Sen. Kamala Harris has fallen into the same frying pan Joe Biden found himself in 1987 when he stole a speech from a member of the British Parliament. But Harris’ appropriation of someone else’s story is indicative of more than a deep character flaw. It’s confirmation these people have nothing to offer but old, tired ideas, some of them taken from history’s worst people.
In a story published in October, the Democratic California senator recounted an incident from her childhood, in which she was “being wheeled through an Oakland, California, civil rights march in a stroller” and at “some point” fell out. Her fall went unnoticed by “the adults” who were “caught up in the rapture of protest,” and “just kept on marching.” When she was eventually found, her mother, says Harris, asked her what she wanted and what she needed.

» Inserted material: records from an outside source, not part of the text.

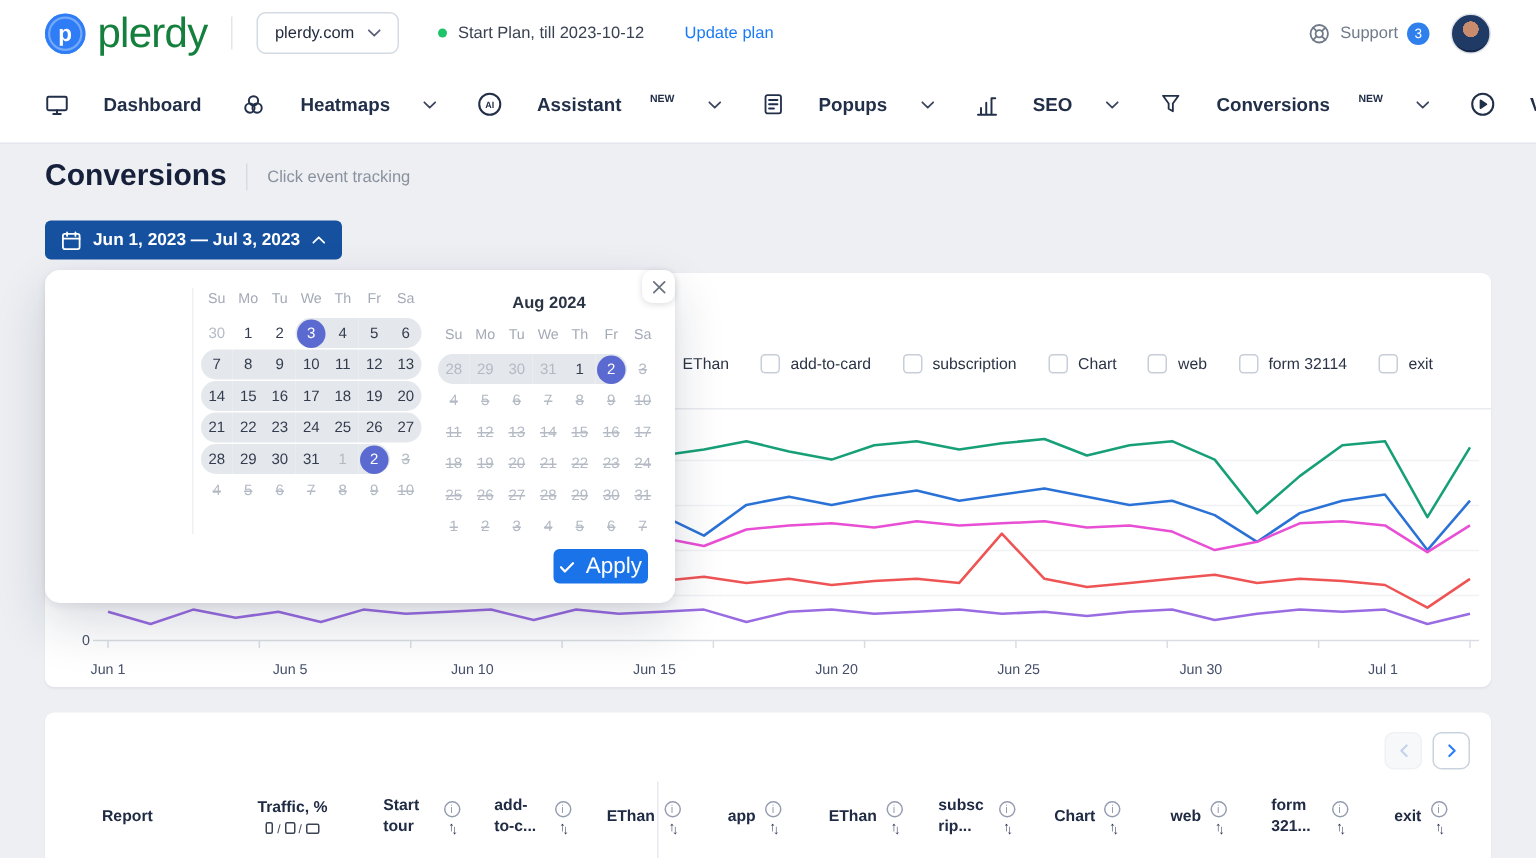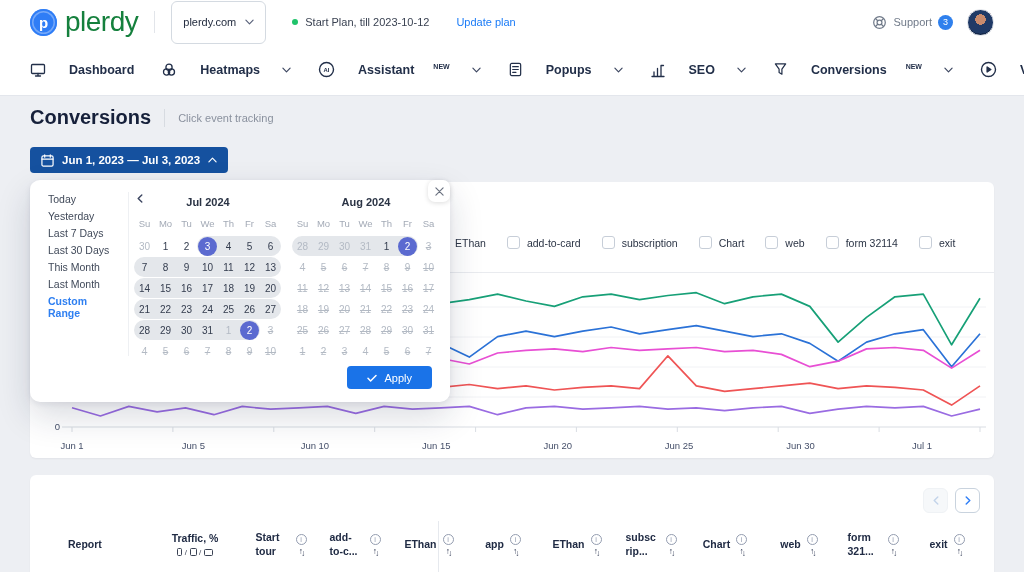"plerdy.com" .domain-select { height: 43px -> 28px }
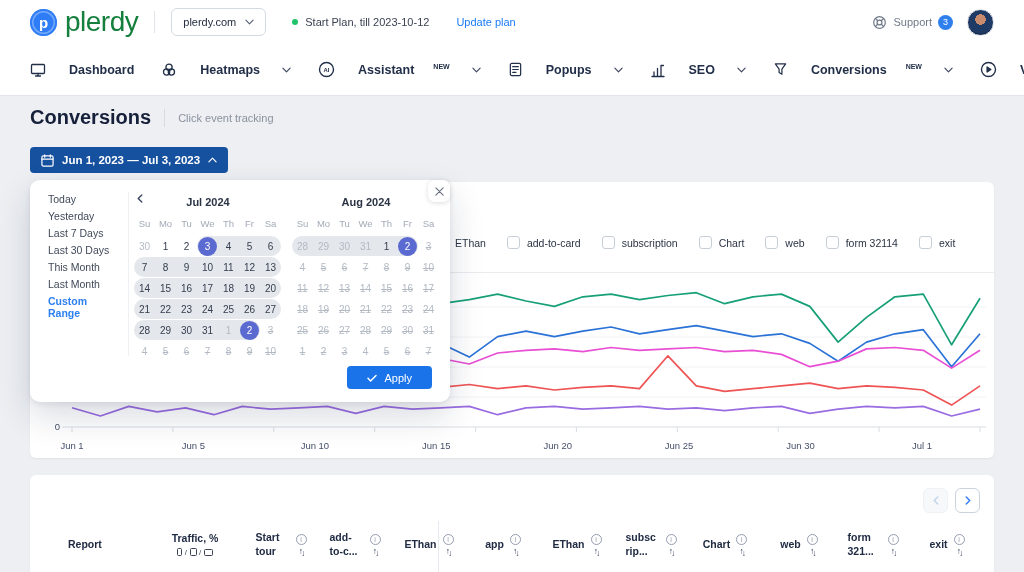"Today" ul.presets { html: <ul> <li>Today</li> <li>Yesterday</li> <li>Last 7 Days</li> <li>Last 30 Days</li> <li>This Month</li> <li>Last Month</li> <li>Custom Range</li> </ul> -> none }
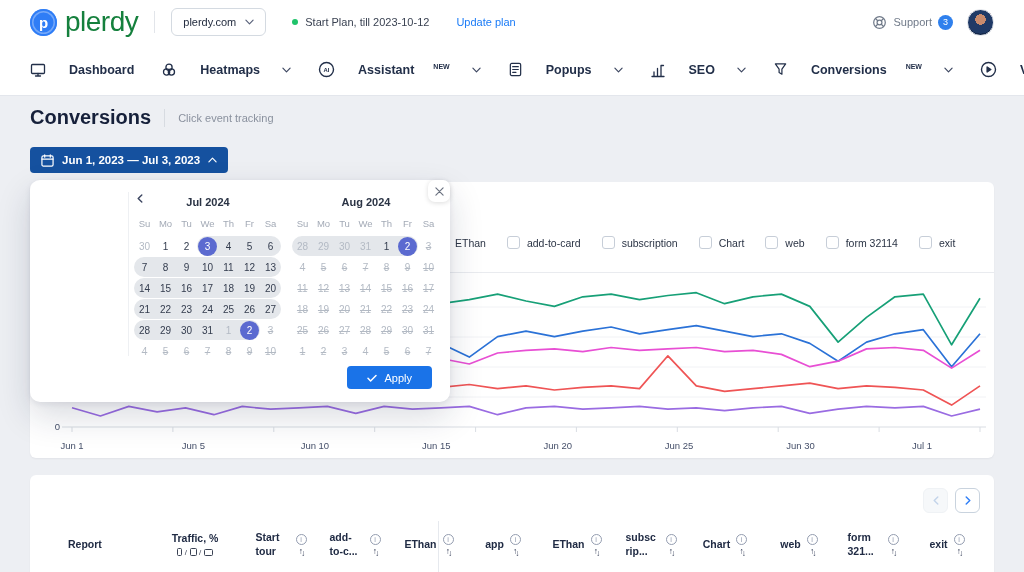"Jul 2024" div.cal-head { html: <div> <span> <svg> <path></path> </svg> </span> <span>Jul 2024</span> </div> -> none }
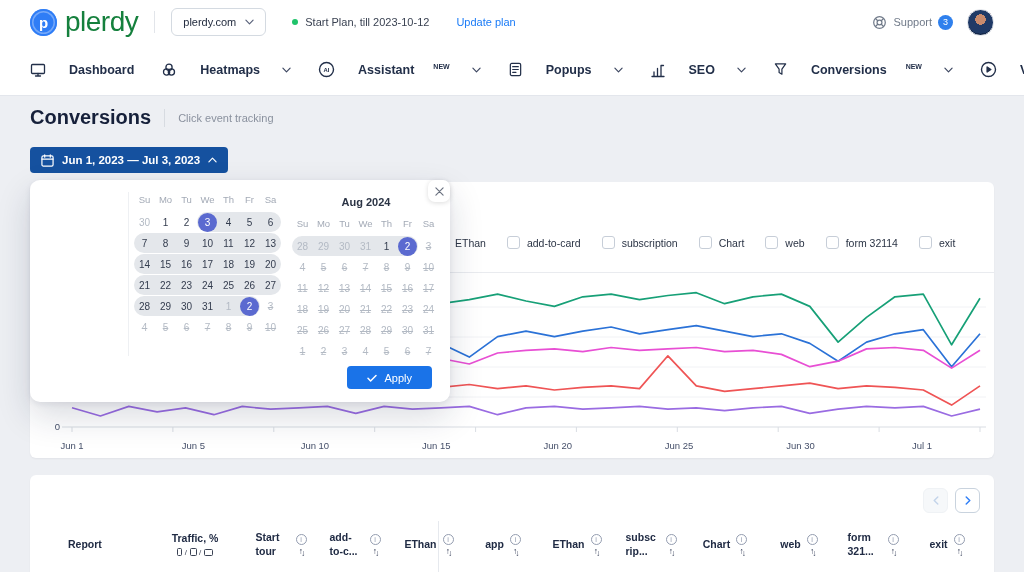"Apply" .apply { font-size: 11px -> 15px; padding: 0 20px -> 0 4px }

“And I just looked at her and I said, ‘Fweedom.’”
Compare that tale to the words of Martin Luther King Jr. from a 1965 interview:
I never will forget a moment in Birmingham when a white policeman accosted a little Negro girl, seven or eight years old, who was walking in a demonstration with her mother. ‘What do you want?’ the policeman asked her gruffly, and the little girl looked him straight in the eye and answered, ‘Fee-dom.’
The circumstances were different. The girl in Birmingham didn’t fall from a stroller and was left behind. But it seems Harris might have “borrowed” that part of her story from the second chapter of Luke, in which 12-year-old Jesus stayed behind in Jerusalem after the Passover feast while his parents began their trip home, unaware he wasn’t with them. When they returned to Jerusalem three days later, “they found Him in the temple, sitting in the midst of the teachers, both listening to them and asking them questions.” Mary confronted Jesus and asked “son, why have You done this to us? Look, Your father and I have sought You anxiously.”
Jesus replied: “Why did you seek Me? Did you not know that I must be about My Father’s business?”
The similarities are unmistakable.
Biden has been stealing other people’s work since before he became a public figure. He infamously had to withdraw from the 1988 presidential race after it became clear that during a debate in 1987 he had lifted passages from a speech made by British Labor Party leader Neil Kinnock. Biden also ran into trouble during law school for plagiarizing from an article from the Fordham Law Review. Earlier this year, he was “accused of copying the words of former New Democratic Party leader Jack Layton,” Canada’s National Post reported in August.
“Social media was quick to point out that the words” from his closing speech at the Democratic National Convention “were eerily similar to ones found in a letter Layton wrote before he died in 2011.”
Biden also plagiarized President Donald Trump’s coronavirus response – more than once – according to PJ Media.
Before Harris’ yarn was published, Boris Epshteyn, a former Trump adviser, wrote in Newsweek that Biden’s “compulsive” plagiarism “Is a Danger to America.” He found it a “a rather worrying sign for someone whose mental fitness for the pressures of the presidency has already come under serious scrutiny.”
“Biden’s extensive history of plagiarism,” continues Epshteyn, “shows that neither he nor his political team have a clear, independent vision for the country.”
Because they are without inspiration, Biden and his team, in which Harris is an ambitious though empty lieutenant, fall back on ideas from Karl Marx, Margaret Sanger, the Marxist Black Lives Matter leadership, and an assortment of statist and collectivist thinkers who have produced only misery for others. Vermont socialist Sen. Bernie Sanders and the obviously mad New York Rep. Alexandria Ocasio-Cortez will have outsized influence on a Biden White House, pressing their worn-out, intellectually feeble, and morally perverse beliefs. So will Massachusetts Democratic Sen. Elizabeth Warren. It’s exactly what we should expect from a couple of hollow vessels whose thinking is so limited that they have to steal from the lives and labor of others.